As some sort of karmic retribution for my last post on choral music, a simple, entirely conventional, slow-chorales Christmas carol got stuck in my head on the way home from Iceland. Being obsessive by nature and needing to get it out before it drove me nuts, I had to bow to inspiration (whatever that is) and write it down. Actually, it's something I've been wanting to write for years: a setting of Christina Rosetti's "In the bleak mid-winter". It's a slightly frightening prospect to take on a poem like this one, that's been set many times, and by two of my choral gods at that, Holst and Britten. But after writing some fairly far-out choral textures in the last year, I had a hankering for some triads, so I jumped in.

My initial contact with the poem came when I was about 20 through Britten's version, in the a capella cantata A Boy Was Born, an incredible, highly virtuosic display of compositional technique, text setting, and catchy tunes and textures, made all the more unbelievable by the fact that Britten was only 19(!) when he wrote it. Pieces like that make me wonder why I bother sometimes. I got a score and took it apart from beginning to end, but the one section that kept haunting me was the Rosetti setting, for the women's voices alone, and a melodic cameo for treble choir.

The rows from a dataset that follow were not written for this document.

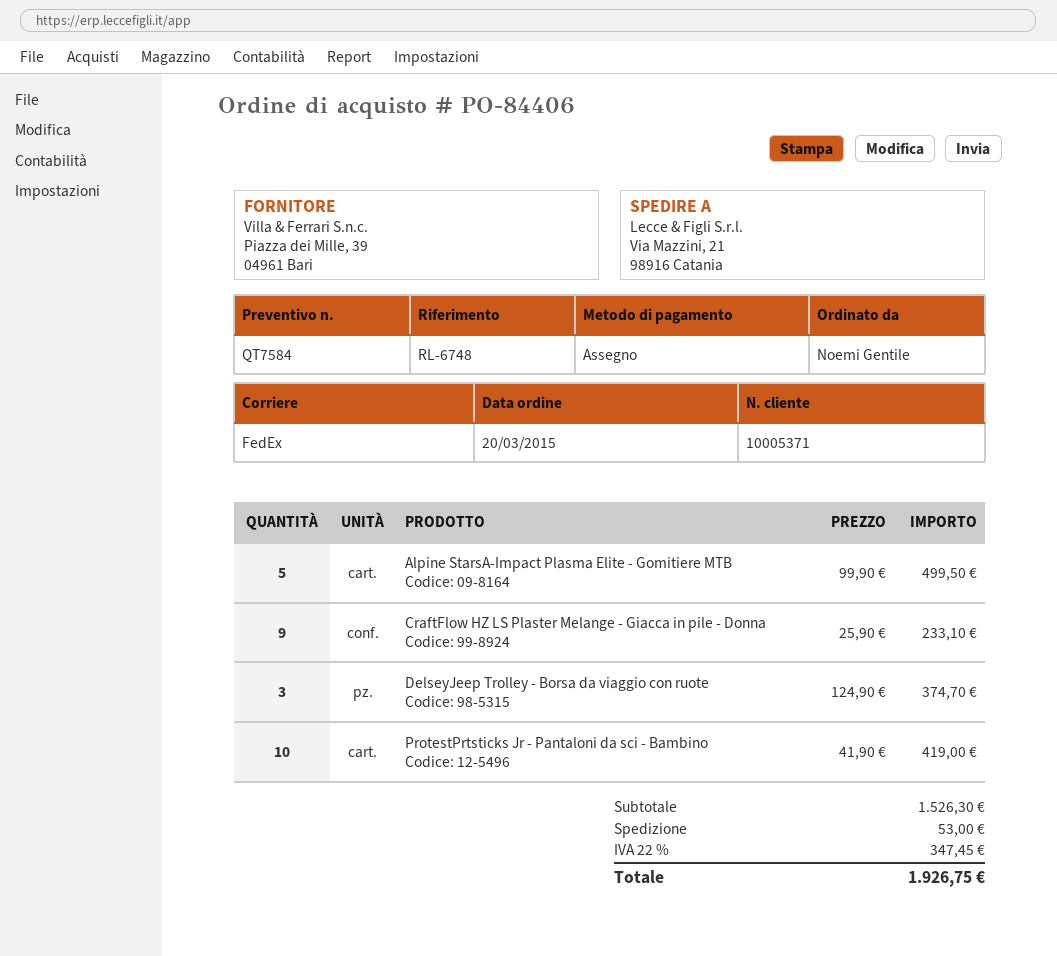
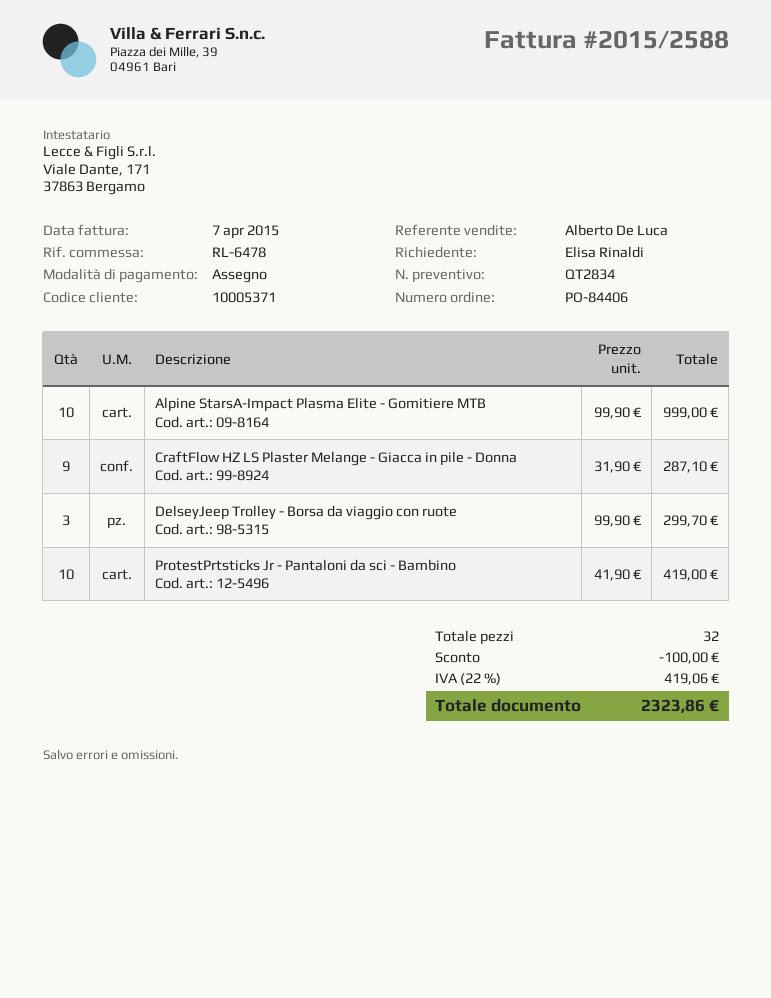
quote number: QT7584 -> QT2834
reference: RL-6748 -> RL-6478
ordered by: Noemi Gentile -> Elisa Rinaldi
Alpine StarsA-Impact Plasma Elite - Gomitiere MTB: 5 x 99.90 = 499.50 -> 10 x 99.90 = 999.00
CraftFlow HZ LS Plaster Melange - Giacca in pile - Donna: 9 x 25.90 = 233.10 -> 9 x 31.90 = 287.10
DelseyJeep Trolley - Borsa da viaggio con ruote: 3 x 124.90 = 374.70 -> 3 x 99.90 = 299.70
discount: none -> 100.00
shipping: 53.00 -> none
tax: 22% = 347.45 -> 22% = 419.06
total: 1926.75 -> 2323.86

The idea is simple, really, but the effect is powerful, to say the least. Those chilly half-step dissonances on "bleak", the open fifths, it's all textbook, but transcends the bounds of obvious word painting. I especially love the way Britten turns the line "snow on snow" into the background texture for much of the piece, those soft, descending lines bringing a warmth to the music, enhanced by the trebles' melody. I've wanted to set the poem since that first experience, but couldn't get far enough from Britten to do it. I eventually settled for a more distant take on Britten's texture in the last movement of my much-mentioned piece Shiki, to a haiku by Santoka Taneda:

yuki e yuki
furu shisukesani
oru

snowfall on snow
becoming
silence

If I couldn't get away from Britten's sound, at least I'd change the words around a bit, and in a different language. Still, Rosetti's verse kept bugging me until now – note that I say "verse" in the singular – which ended up causing problems in the piece. The poem has a very subtly asymmetrical rhyme scheme, in spite of its being cast in a fairly conventional verse form. If you try to do a strophic setting of it, you end up with some awkward compressions and extensions of words, and strange, counterintuitive emphases placed on the wrong part of a sentence. This is exactly what happens in Holst's verse-form setting.
Despite the music being meltingly beautiful, I find that Holst often had to crowbar the words into place in order to fit the 4x4 phrase structure of the piece. If verse-form music doesn't work, the only option is a through-composed approach, which brings up the ever-present danger of chorales. I have absolutely no problem with the chorale texture itself; it's a perfectly valid form of text setting. But all too often, it ends up being a cop out, an easy way to avoid dealing with tricky rhythmic problems, much like the use of recitative to churn out a lot of text and information. Chorale phrases can be of any length without sounding too long, and such a texture is easy to rehearse.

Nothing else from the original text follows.